Çekmecesinden eğe çıkardı. Yüzüğü “Fisher, Mısır’da tarih okuyor, okul sonrası
kuyumcu yanında çalışıyordum,” derken ince ince eğeliyordu. Güvenlik müdürümüz
olup biteni hayranlıkla takip ederken odaya bir genç girdi. “Anubis amca,”
deyip genel müdürle candan kucaklaştılar. “Jace, elektrik ver bakalım,” diye
arkadaşa seslendim. Düğmeye basınca kameranın yeşil ışığı yandı. Son ayarlarını
yaparken güvenlik müdürümüz “Bay Anubis
hangi konuda size yardımcı olmamı istiyorsunuz?” diye sordu. Gümüş yüzüğü
yeğenine “Beğendin mi?” diye fırlatan genel müdür “Fisher, Khalfani Mısır’dan geldi. Üniversiteyi
yeni bitirdi. Güvenlik şefin yakında emekli olacak. Yeğenimi düşünürsün,”
diyerek gencin dosyasını uzattı. “Bu arada senin Mumya müzesi müdürü olma talep
dilekçen geçen hafta önüme geldi. Değerlendiriyorum,” diye ekledi. Fisher
gülümseyerek pazarlığı anladığını “Genç arkadaşımızın öz geçmişi şefliğe uygun
gözüküyor,” diyerek belli etti. Genç yüzüğü “Amca güzel işlemişsin,” deyip
parmağına taktı. Güvenlik müdürümüz dosyayla kalktı, yürürken genel müdür
arkasından “Fisher, unutmadan müzelerin sergi perdeleri kirlenmiş yıkanmaları
gerekiyor,” diye seslendi. Fisher taşı gediğine “Bay Anubis, Mumya müze müdürü
olarak o işe de elim uzanır,” diye koyup çıktı. Ayarları tamamlamış kabloları
toplamıştık. “Kameralarla işimiz bitti,” diyerek ayrıldık. Kısa bir yürüyüş
sonrası kamera odasına geldik. James ve Fisher konuşuyorlardı. Biraz oyalandım.

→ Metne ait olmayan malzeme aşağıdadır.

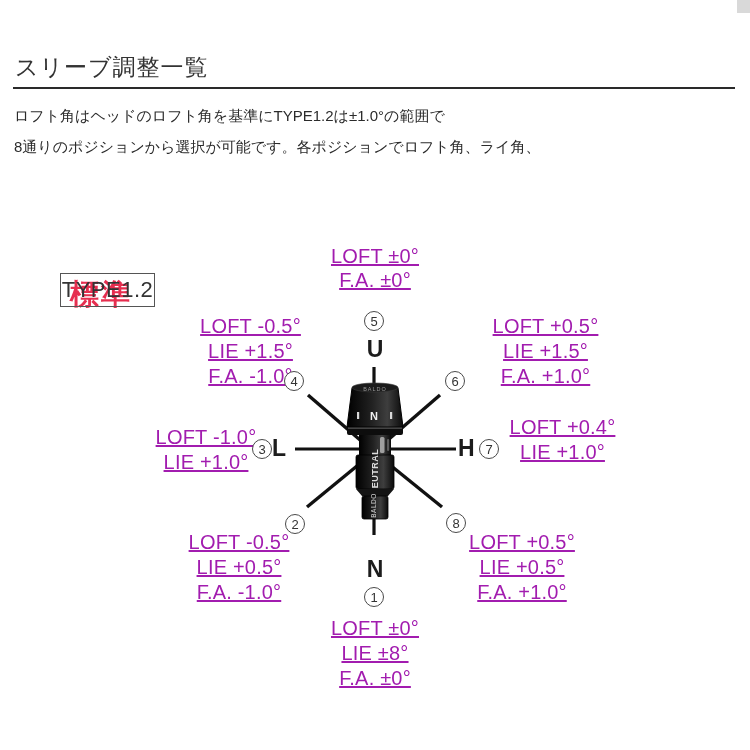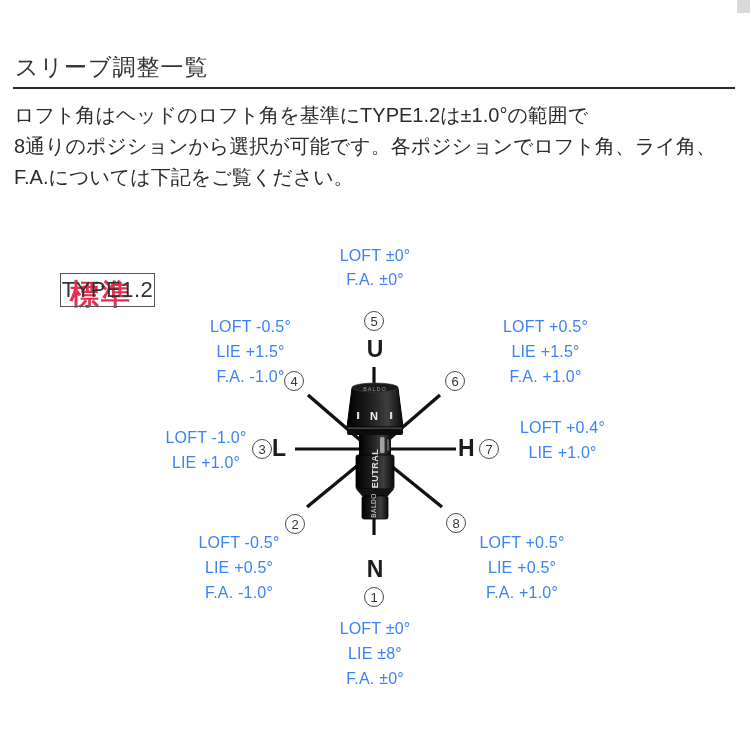"ロフト角はヘッドのロフト角を基準にTYPE1.2は±1.0°の範囲で" .intro { font-size: 20px -> 15px }
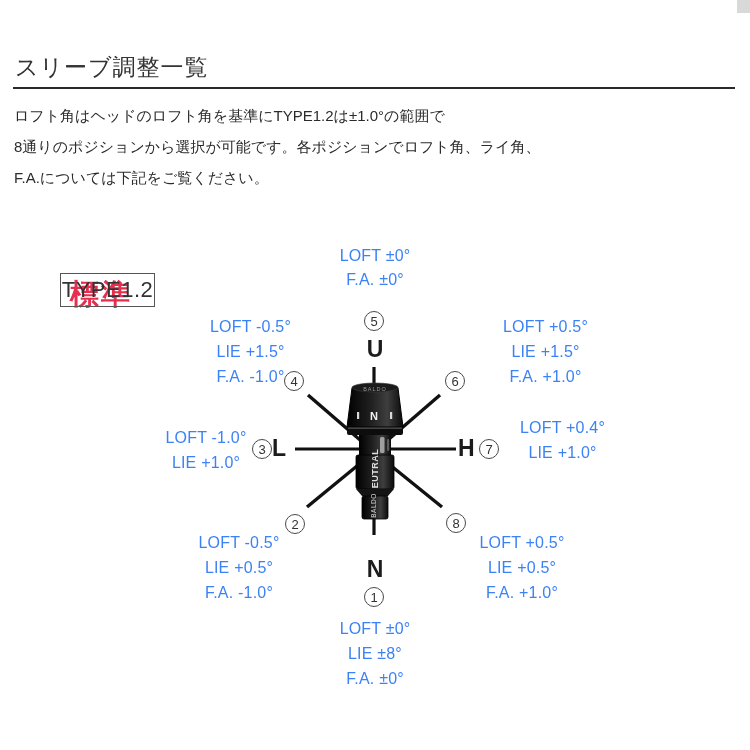"F.A.については下記をご覧ください。" div { html: <div>F.A.については下記をご覧ください。</div> -> none }
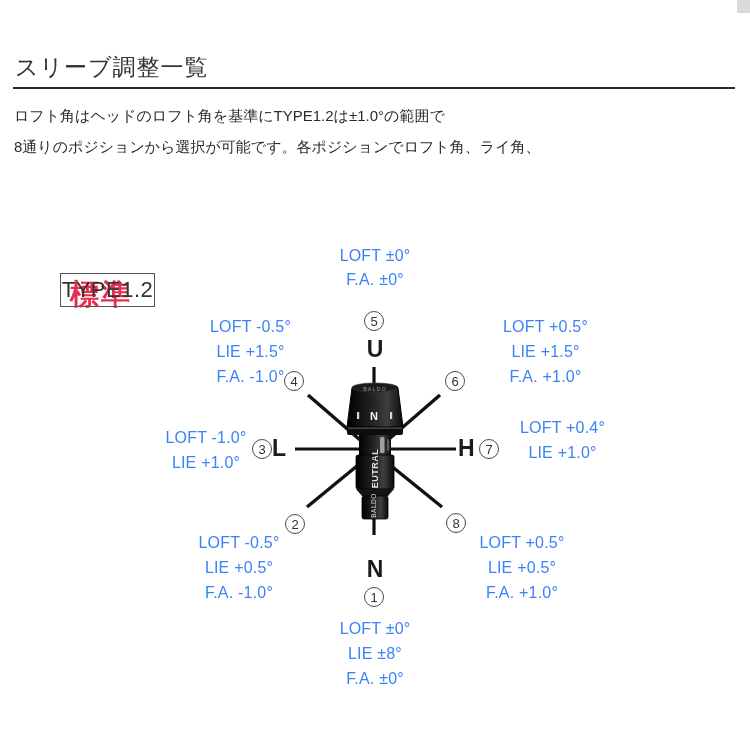"LOFT ±0°" .vals { color: #3b82f6 -> #a21caf; font-size: 16px -> 20px; text-decoration: none -> underline }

Samimiyetle tokalaştılar. James görev yerine giderken durdurup “Müdüre bel
bağlamamanı tavsiye ederim. Senin şeflik olmayabilir,” deyince alaya alarak
“Yemeği pişirdim,” deyip bastı gitti.
Ayaklarım
eve gitmek istememiş ama çaresiz zili çalmıştım. Eşim güler yüzle “Aşkım hoş
geldin,” diye karşıladı. Çamaşırhaneye gitmeden “Güvenlik şefimize kahvaltısını
hazırladım,” diyerek koluma girip mutfağa götürdü. Ceketimi çıkarttı. Enerji
doluydu. “Khalfani adında bir genci güvenlik şefi yaptılar,” dediğimde olduğu
yerde durdu. Yumurta haşladığı kaba elini sokup çıkardığı yumurtaları bana
fırlatırken “Onlarca perdeyi boşuna mı yıkadım. Makine bulacağım diye ciğeri
beş para etmez vardiya amirine dökmediğim dil kalmadı,” dedi. Hızını alamayıp
meyve suyu sürahisini kafamdan aşağıya boşalttı. Ağzımı açamadım. Açsam ne
diyecektim. Salona koştu. Geri döndüğünde hemstır kafesini getirmişti. “Küçük
pisliklerin bokunu püsürünü de temizlemiştim. Kahvaltını onlar yap,” diyerek
kafesi masaya fırlattı. Yiyecekler dağıldı. Hemstırlar ziyafete koyuldular.
Ağlayarak “Hayatımı mahvettin James,” deyip hızla çıktı. Peşinden yürüdüm.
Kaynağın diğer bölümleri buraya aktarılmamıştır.